- Opening Delimiter -

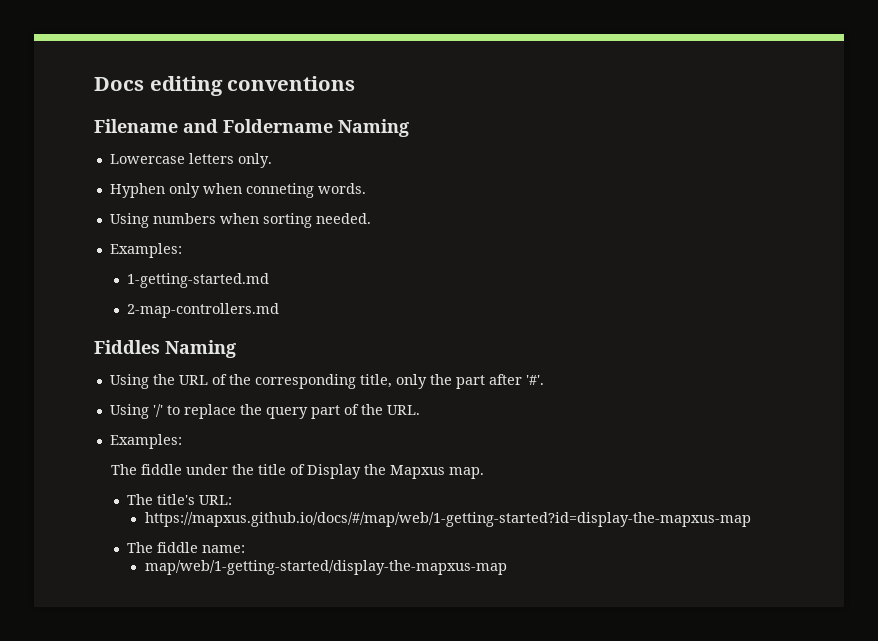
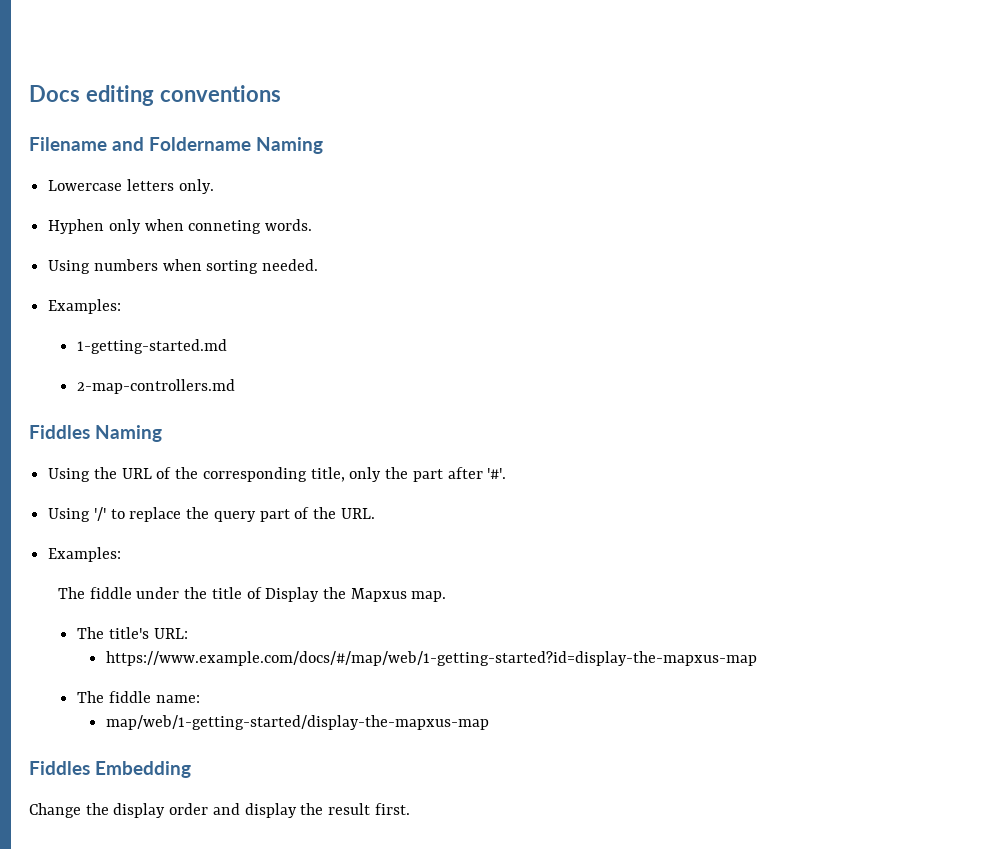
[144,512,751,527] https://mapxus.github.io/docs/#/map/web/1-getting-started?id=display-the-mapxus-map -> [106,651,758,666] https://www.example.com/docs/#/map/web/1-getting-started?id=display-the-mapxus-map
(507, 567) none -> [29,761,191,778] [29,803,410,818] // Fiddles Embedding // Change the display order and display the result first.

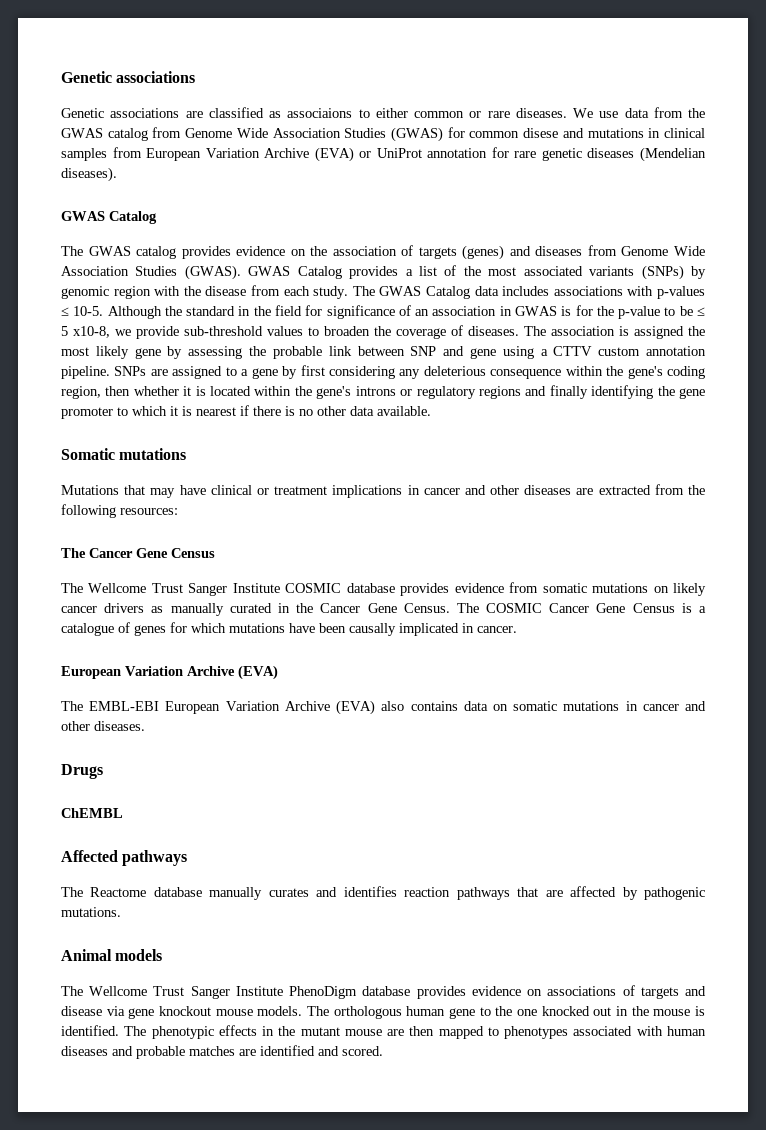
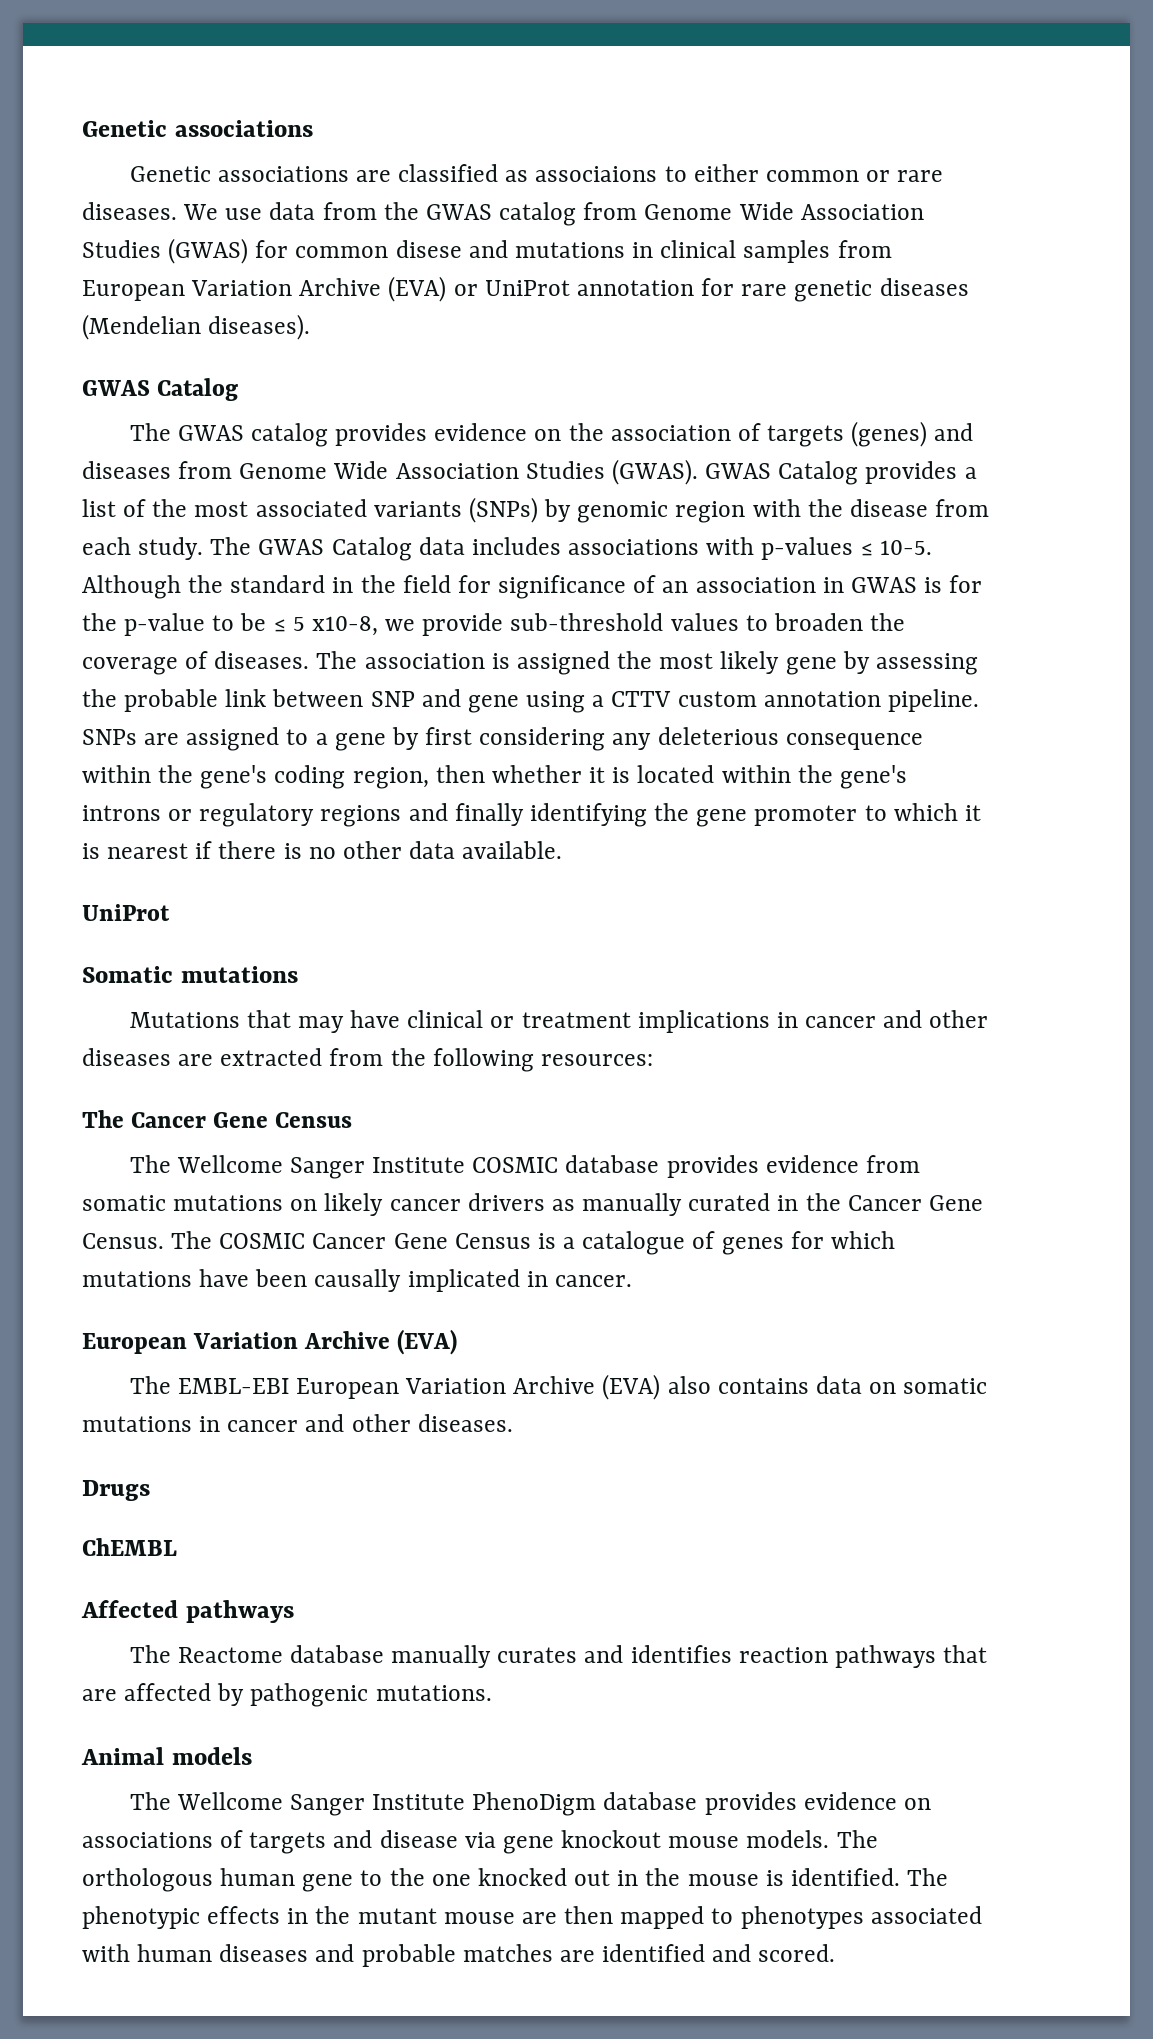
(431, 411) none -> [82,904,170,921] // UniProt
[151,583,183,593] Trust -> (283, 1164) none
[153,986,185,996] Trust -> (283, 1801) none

- Closing Delimiter -
- Opening Delimiter -

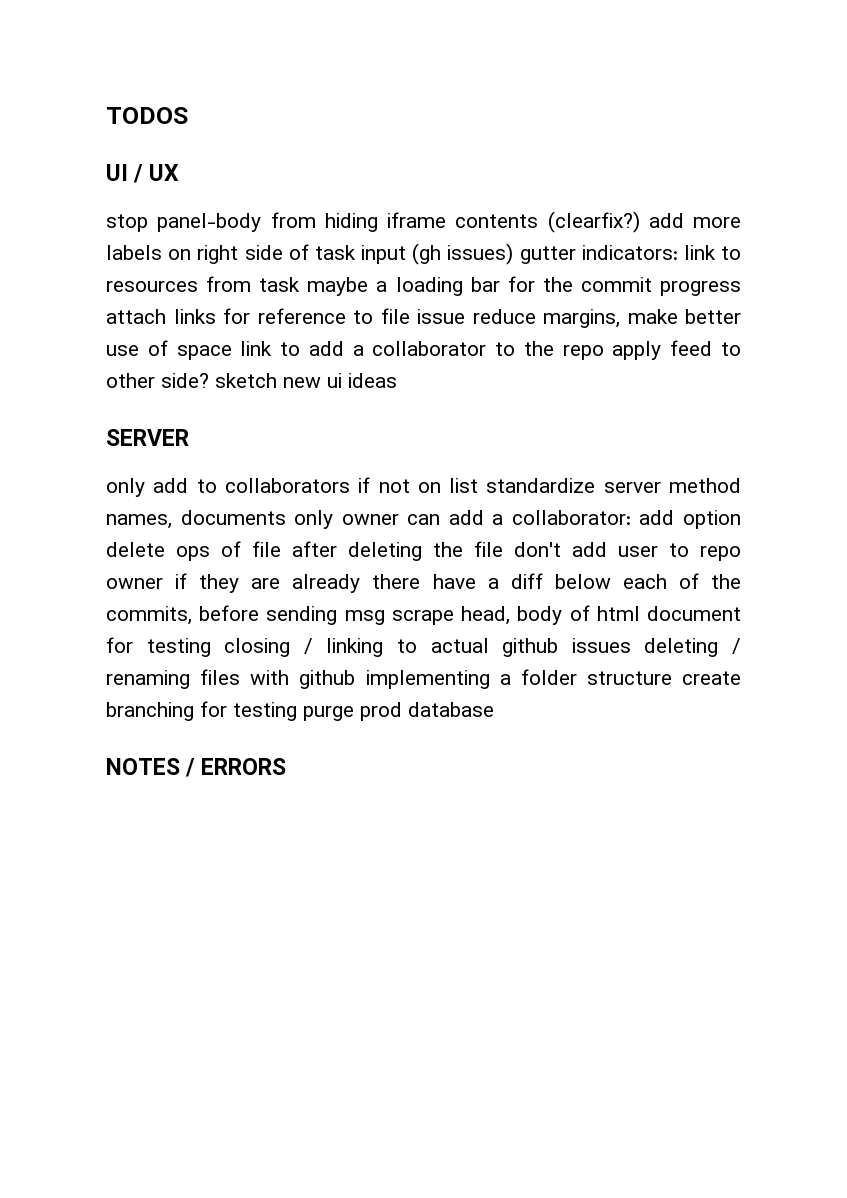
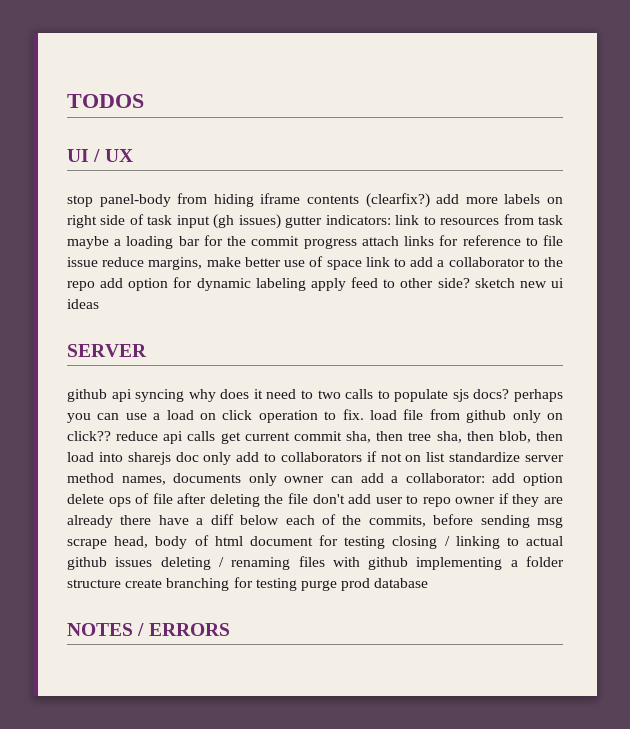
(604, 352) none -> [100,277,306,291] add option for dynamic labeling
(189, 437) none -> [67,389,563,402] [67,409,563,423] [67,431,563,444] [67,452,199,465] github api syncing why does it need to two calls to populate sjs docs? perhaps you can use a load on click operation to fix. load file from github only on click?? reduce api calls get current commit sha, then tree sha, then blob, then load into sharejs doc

- Closing Delimiter -
- Opening Delimiter -

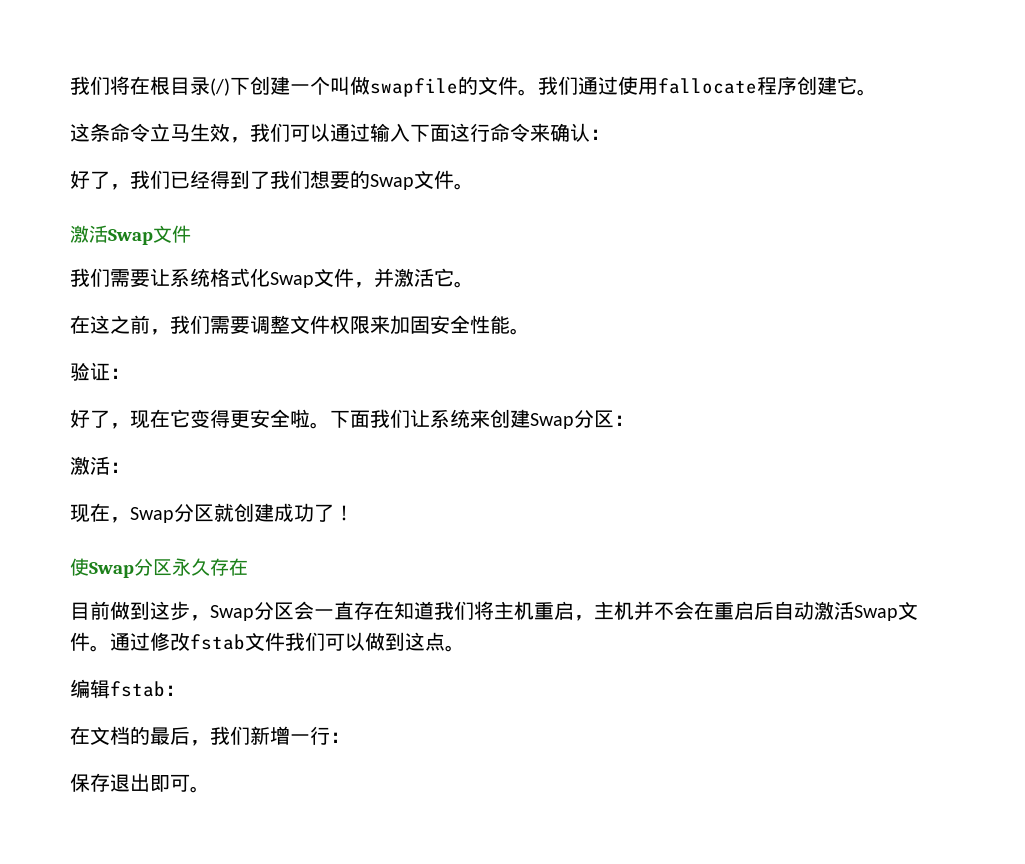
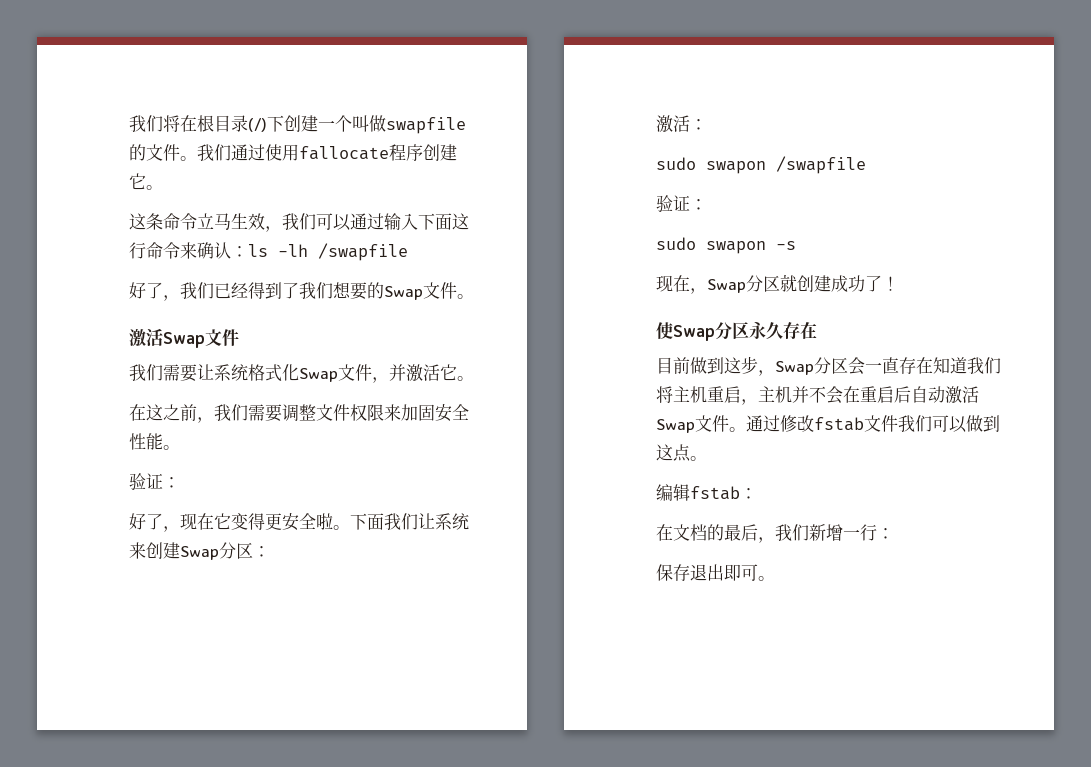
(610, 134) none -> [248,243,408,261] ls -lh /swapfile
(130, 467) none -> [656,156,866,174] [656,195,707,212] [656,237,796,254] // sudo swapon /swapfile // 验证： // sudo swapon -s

- Closing Delimiter -

• PROBLEM DETAILS: Whenever the string "display" turns up in a line of the data, copy that line.

• RESPONSE AREA:
[144,512,751,527] https://mapxus.github.io/docs/#/map/web/1-getting-started?id=display-the-mapxus-map -> [106,651,758,666] https://www.example.com/docs/#/map/web/1-getting-started?id=display-the-mapxus-map
(507, 567) none -> [29,761,191,778] [29,803,410,818] // Fiddles Embedding // Change the display order and display the result first.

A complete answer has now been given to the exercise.